Contrary to the above-introduced culture–historical model, the people ruled by different regional powers of the Second Intermediate Period clearly had different ethnic or cultural backgrounds. We know that treasurers bearing Egyptian names were in the service of 15th Dynasty kings (Quirke 2004). Whether or not they had local Egyptian descent or were descendants of people of foreign origin, which over generations started identifying as Egyptians, is not always easy to argue. Of related interest is also the Carnarvon Tablet, a copy on a wooden tablet of a royal inscription also known on the stelae of Theban 17th Dynasty king Kamose. In the text of the Carnarvon Tablet, an Egyptian official named Teti, son of Pepi, even incurred the rage of king Kamose because he turned the Egyptian town Neferusi “into a nest of Asiatics” (Simpson 2003, p. 348). This could be interpreted as evidence of Teti’s subordination to the Hyksos ruler (Flammini 2015, p. 240).

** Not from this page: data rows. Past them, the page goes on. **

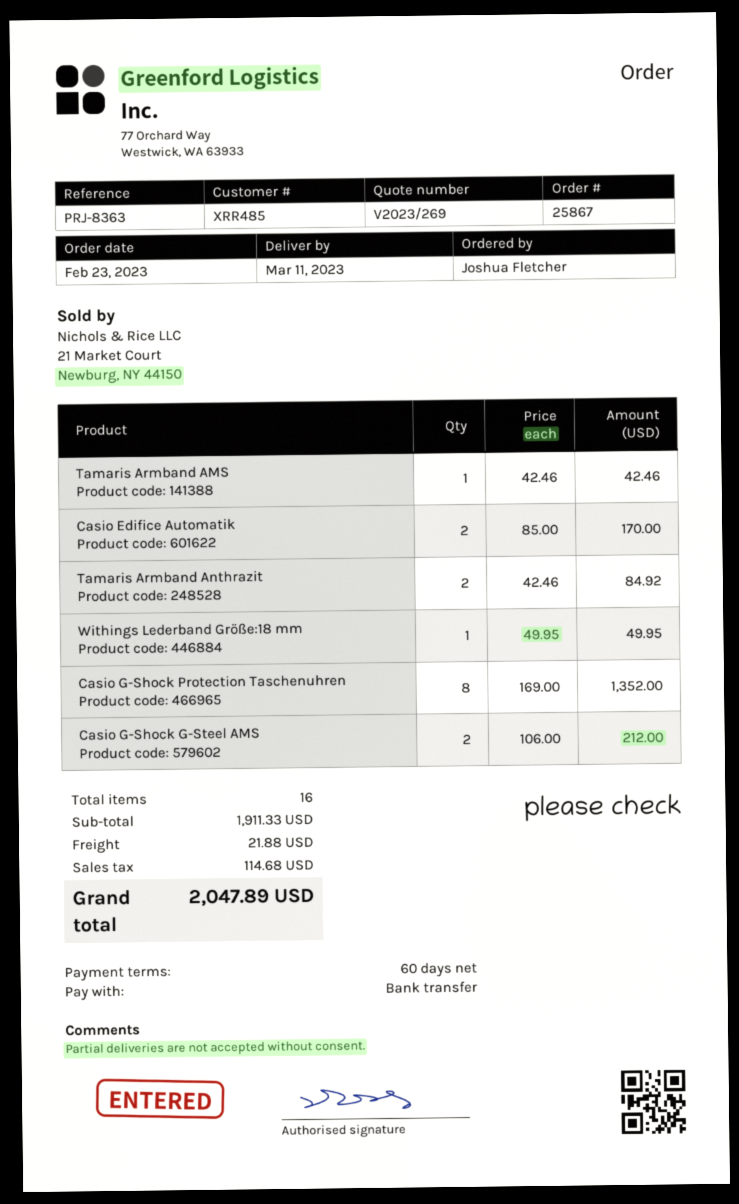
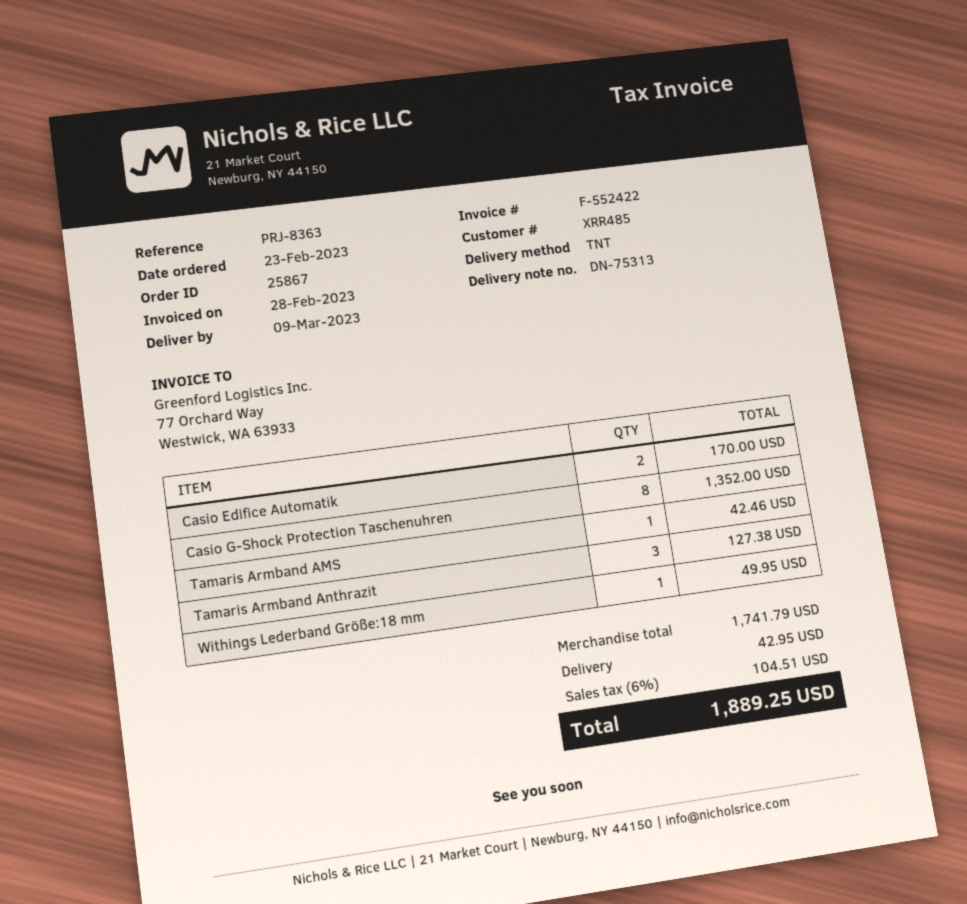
delivery date: 2023-03-11 -> 2023-03-09
Tamaris Armband Anthrazit: 2 for 84.92 -> 3 for 127.38
Casio G-Shock G-Steel AMS: 2 for 212.00 -> none
subtotal: 1911.33 -> 1741.79
shipping: 21.88 -> 42.95
tax: 114.68 -> 104.51
total: 2047.89 -> 1889.25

Indeed, as stressed by Robert Schiestl (2009, p. 202), the local Egyptian population was affected by the events of the Second Intermediate Period and redefined its loyalty and understanding of ethnic identity.4 The population under the Hyksos rule was surely multi-ethnic and included people of local Egyptian descent, people descended from Levantine settlers, people from mixed unions of Egyptians and Levantines, newcomers from the Levant, and other regions of the Eastern Mediterranean (Bietak 2018; Stantis et al. 2020; for problems of identifying them solely based on material culture see Matić 2020, 2023; Bader 2021). In conclusion, being of Egyptian descent, even by several generations, did not necessarily mean being loyal to a ruler from Thebes. During the Second Intermediate Period, ethnic identity did not correspond to political orientation.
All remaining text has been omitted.